L’Unione europea persegue a suo modo un progetto egemonico, costruito per intanto sulle spalle dei propri stati nazionali, che fa della moneta – quindi di tutto ciò che la moneta porta con sé – lo strumento dell’egemonia.

In tal senso il processo di Unione Bancaria, che rappresenta il perfetto completamento dell’Unione monetaria, l’evoluzione 2.0 dell’euro, è la punta avanzata di tale modalità di egemonia.

Al contrario degli Stati Uniti, che hanno fondato la loro supremazia economia sulla moneta egemone – il dollaro come principale strumento di scambio e di riserva – potendo godere nel tempo di questo “esorbitante privilegio” già denunciato da De Gaulle che consente loro di continuare ad indebitarsi e avere al contempo un saldo attivo dei redditi sulla Bpd (al contrario dei cinesi), l’Europa sta tentando di creare una nuova e diversa forma di egemonia monetaria – basata quindi su una valuta a-statale come l’euro – che sottintende il sostanziale spostamento della sovranità dalla geografia degli stati a quella internazionalistica dei banchieri-regolatori.

Se tale progetto andrà in porto dipenderà da due fattori: uno interno all’Europa stessa, ossia dalla capacità della Germania di far digerire ai suoi partner, a cominciare dalla Francia, la sua propensione ad essere la capofila di questa integrazione, e poi dalla sua capacità di delegare a sua volta alle entità sovranazionali dell’Ue parti consistenti della propria sovranità.

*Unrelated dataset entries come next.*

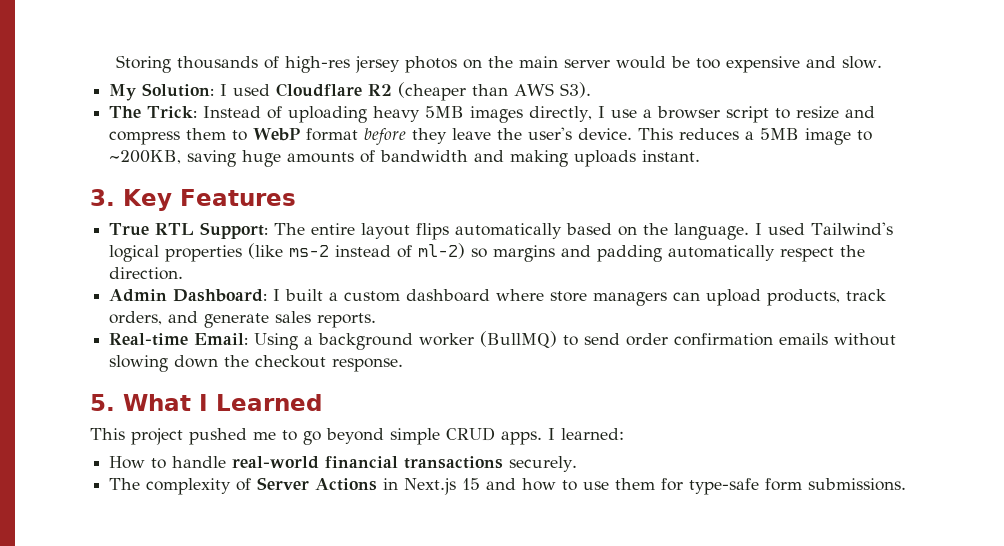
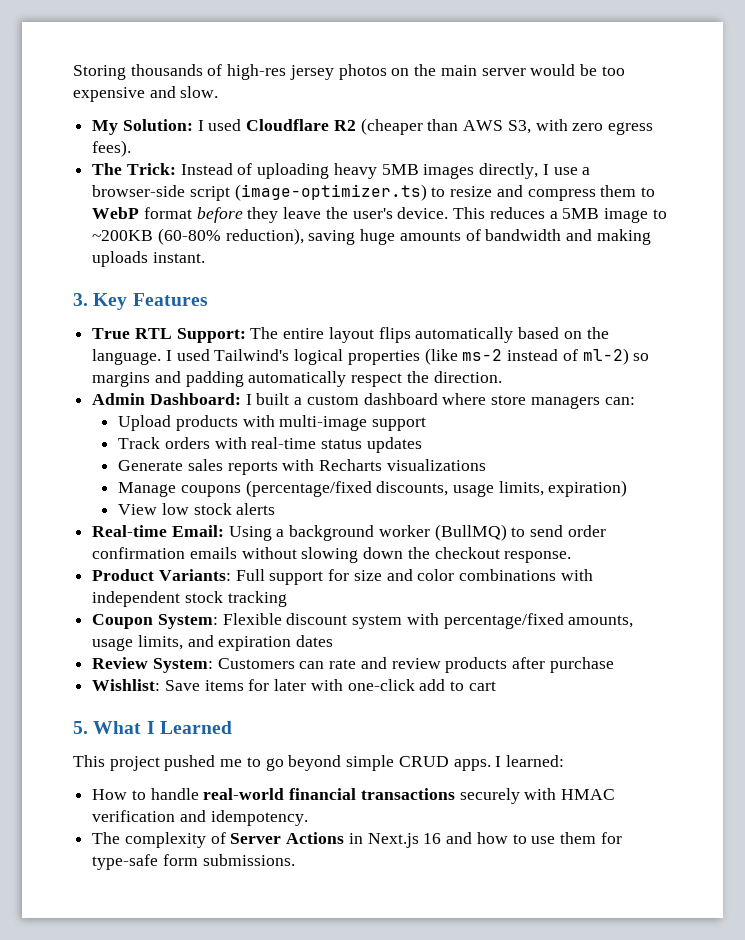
- My Solution: I used Cloudflare R2 (cheaper than AWS S3).
+ My Solution: I used Cloudflare R2 (cheaper than AWS S3, with zero egress fees).
- The Trick: Instead of uploading heavy 5MB images directly, I use a browser script to resize and compress them to WebP format before they leave the user's device.
+ The Trick: Instead of uploading heavy 5MB images directly, I use a browser-side script (image-optimizer.ts) to resize and compress them to WebP format before they leave the user's device.
- This reduces a 5MB image to ~200KB, saving huge amounts of bandwidth and making uploads instant.
+ This reduces a 5MB image to ~200KB (60-80% reduction), saving huge amounts of bandwidth and making uploads instant.
- Admin Dashboard: I built a custom dashboard where store managers can upload products, track orders, and generate sales reports.
+ Admin Dashboard: I built a custom dashboard where store managers can:
+ Upload products with multi-image support
+ Track orders with real-time status updates
+ Generate sales reports with Recharts visualizations
+ Manage coupons (percentage/fixed discounts, usage limits, expiration)
+ View low stock alerts
+ Product Variants: Full support for size and color combinations with independent stock tracking
+ Coupon System: Flexible discount system with percentage/fixed amounts, usage limits, and expiration dates
+ Review System: Customers can rate and review products after purchase
+ Wishlist: Save items for later with one-click add to cart
- How to handle real-world financial transactions securely.
+ How to handle real-world financial transactions securely with HMAC verification and idempotency.
- The complexity of Server Actions in Next.js 15 and how to use them for type-safe form submissions.
+ The complexity of Server Actions in Next.js 16 and how to use them for type-safe form submissions.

L’altro esterno all’Ue. Ossia alla capacità dell’Europa di dialogare con l’universo post-sovietico. L’asse russo-tedesco, che nella storia è stato sempre visto come un pericolo assolutamente da evitare per gli americani, potrebbe insomma replicarsi nel più moderno asse fra le due Unioni, europea e euroasiatica, trovandoci ognuno reciproci ed evidenti vantaggi.

Tale insidia, che gli americani di sicuro hanno percepito, si dimostra esser tale anche per una semplice circostanza: l’eurozona, così come la Cina e anche la Russia, è nel suo complesso creditrice netta. E nella storia sono sempre stati i creditori a dettare le regole del gioco, mai i debitori. Ma è vero altresì che non era mai successo prima di avere a che fare con un creditore bene armato come quello americano.

In tal senso l’internazionalizzazione del renminbi potrebbe essere un punto di svolta. L’asse euro-asiatica (nel senso di euro) potrebbe trovare nel capitale cinese “liberalizzato” la massa critica necessaria a neutralizzare definitivamente la moneta egemone, ossia il dollaro.

Detto in altri termini, potrebbe innescare la sostanziale riforma del sistema monetario internazionale che già nel 2009, in un celebre discorso, veniva auspicata dal governatore della banca centrale cinese.

In questo caso ne vedremo delle belle.